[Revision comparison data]
-------------------------

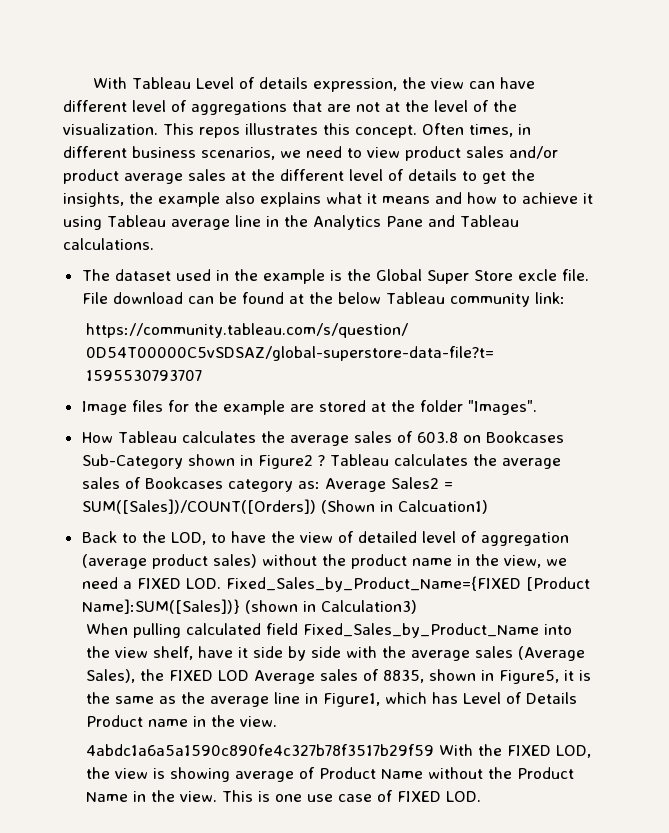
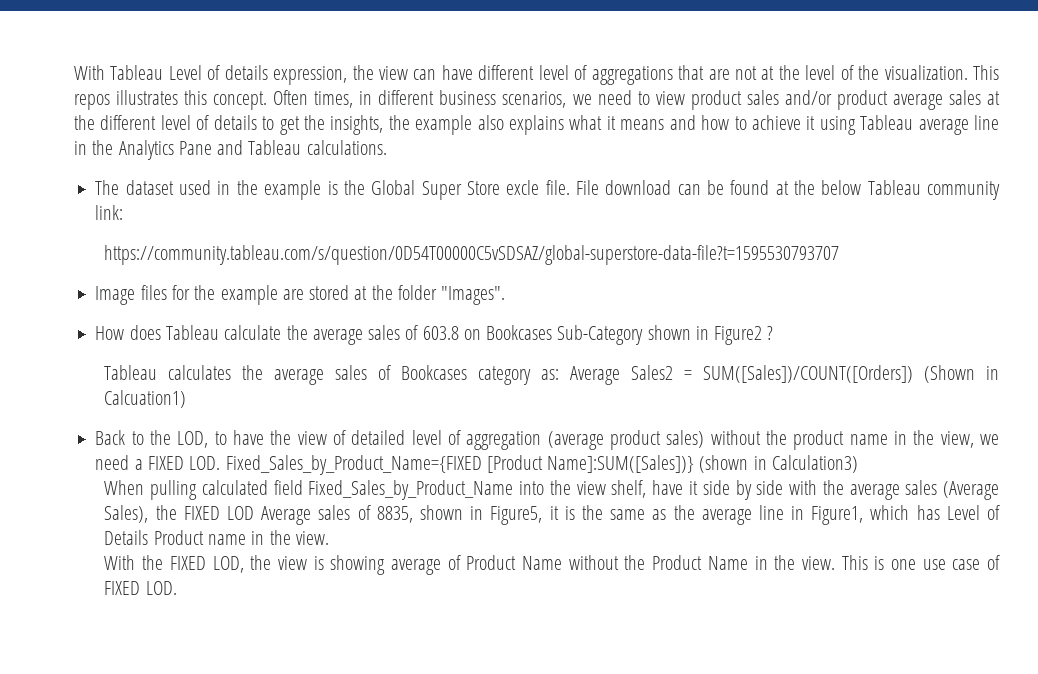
- How Tableau calculates the average sales of 603.8 on Bookcases Sub-Category shown in Figure2 ? Tableau calculates the average sales of Bookcases category as: Average Sales2 = SUM([Sales])/COUNT([Orders]) (Shown in Calcuation1)
+ How does Tableau calculate the average sales of 603.8 on Bookcases Sub-Category shown in Figure2 ?
+ Tableau calculates the average sales of Bookcases category as: Average Sales2 = SUM([Sales])/COUNT([Orders]) (Shown in Calcuation1)
- 4abdc1a6a5a1590c890fe4c327b78f3517b29f59 With the FIXED LOD, the view is showing average of Product Name without the Product Name in the view.
+ With the FIXED LOD, the view is showing average of Product Name without the Product Name in the view.

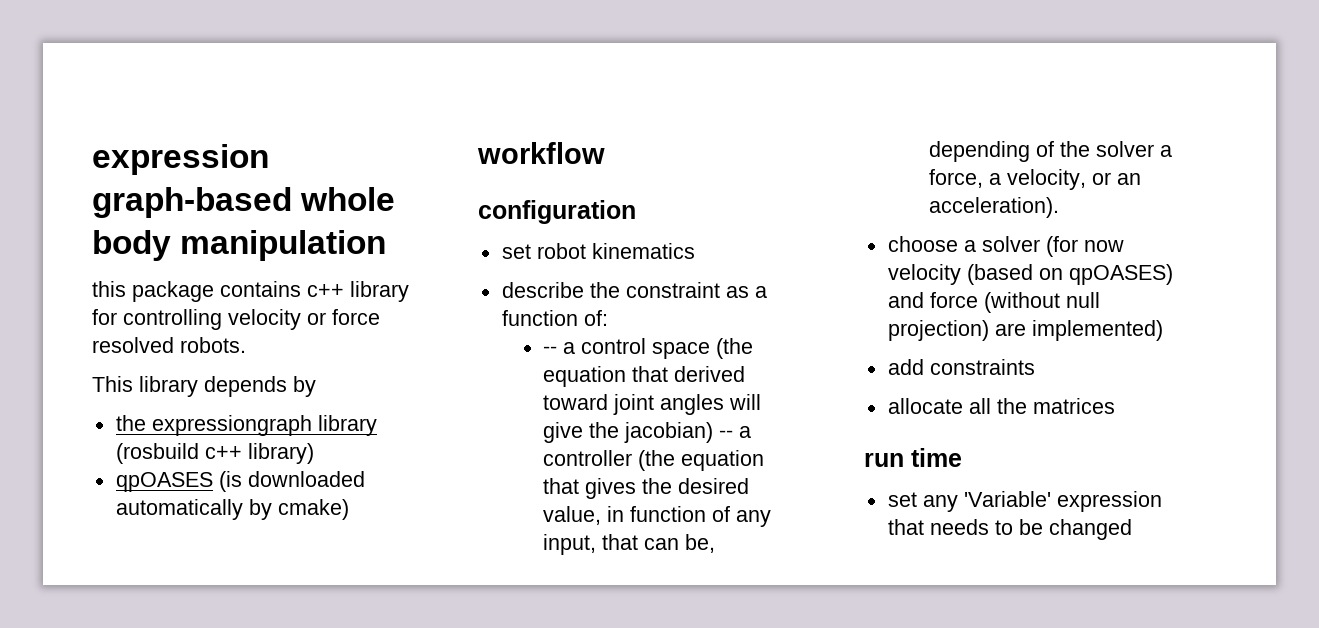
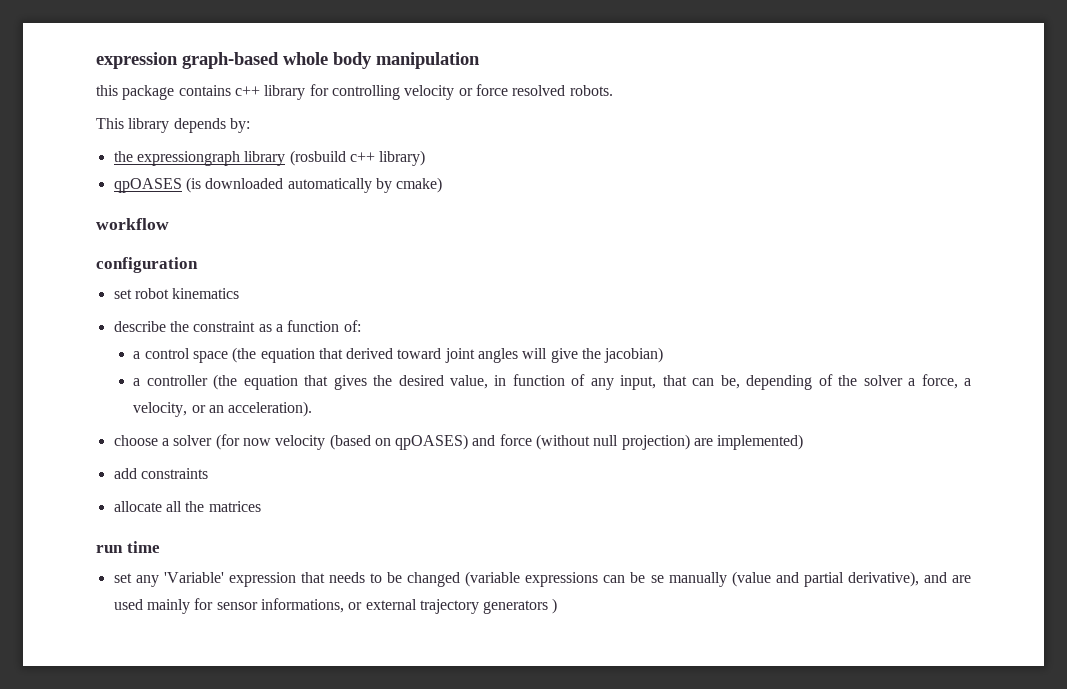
- This library depends by
+ This library depends by:
- -- a control space (the equation that derived toward joint angles will give the jacobian) -- a controller (the equation that gives the desired value, in function of any input, that can be, depending of the solver a force, a velocity, or an acceleration).
+ a control space (the equation that derived toward joint angles will give the jacobian)
+ a controller (the equation that gives the desired value, in function of any input, that can be, depending of the solver a force, a velocity, or an acceleration).
- set any 'Variable' expression that needs to be changed
+ set any 'Variable' expression that needs to be changed (variable expressions can be se manually (value and partial derivative), and are used mainly for sensor informations, or external trajectory generators )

-------------------------

**Problem description**:
Some lines of the records above contain the word "depends". How many are there? Reply with the number alone.

**Written answer**:
2